**EXERCISE INSTRUCTIONS**
The full set of entries is to be printed exactly, with pictures excluded.

**MATERIAL SUPPLIED**
%%

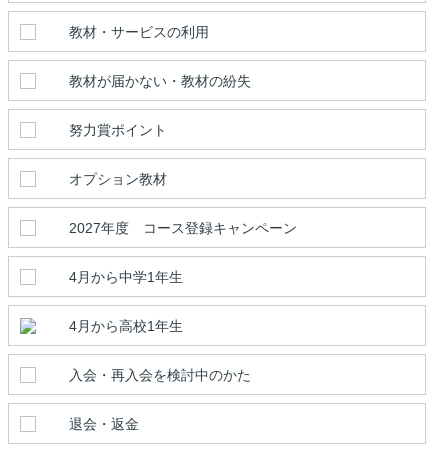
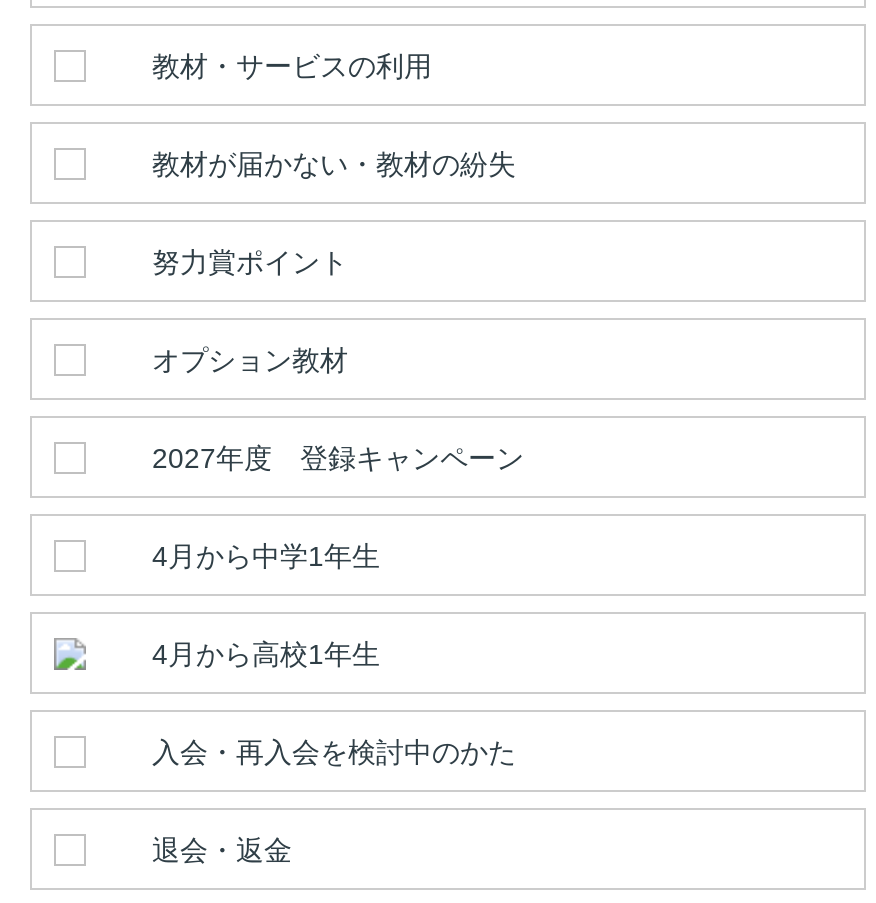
- 2027年度 コース登録キャンペーン
+ 2027年度 登録キャンペーン
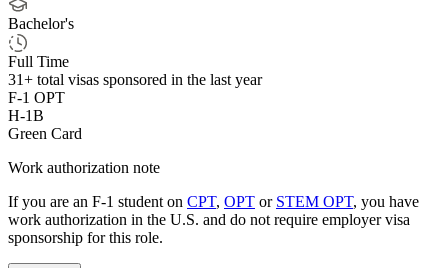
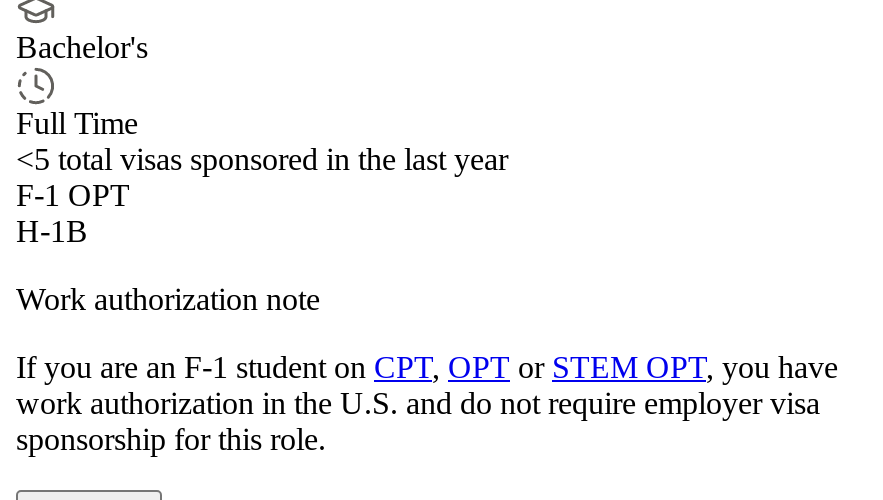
- 31+ total visas sponsored in the last year
+ <5 total visas sponsored in the last year

- Green Card
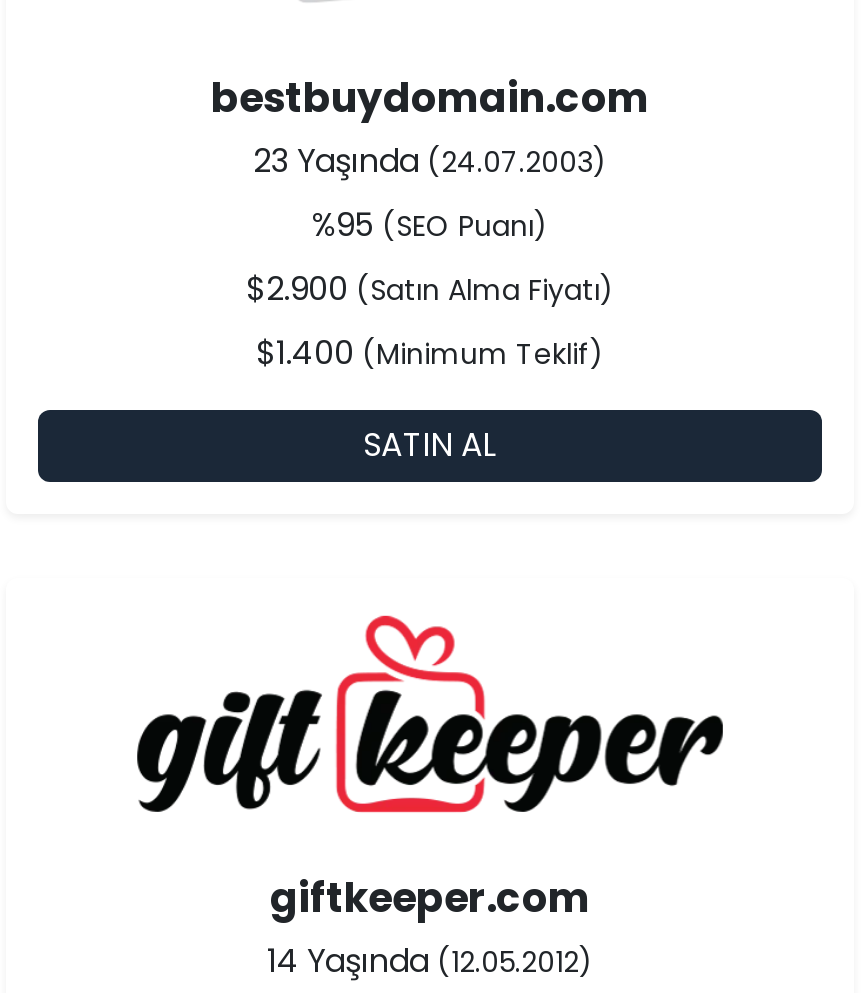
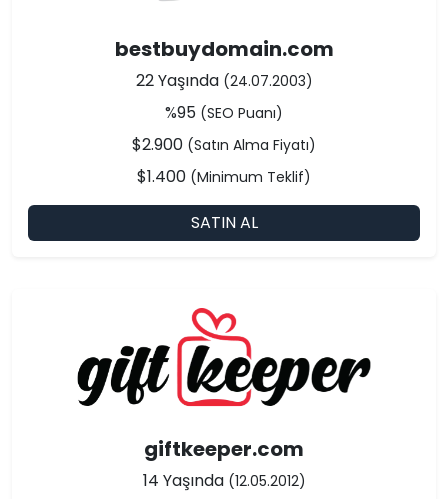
- 23 Yaşında (24.07.2003)
+ 22 Yaşında (24.07.2003)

%%

**TASK RESULT**
- 2027年度 コース登録キャンペーン
+ 2027年度 登録キャンペーン
- 31+ total visas sponsored in the last year
+ <5 total visas sponsored in the last year

- Green Card
- 23 Yaşında (24.07.2003)
+ 22 Yaşında (24.07.2003)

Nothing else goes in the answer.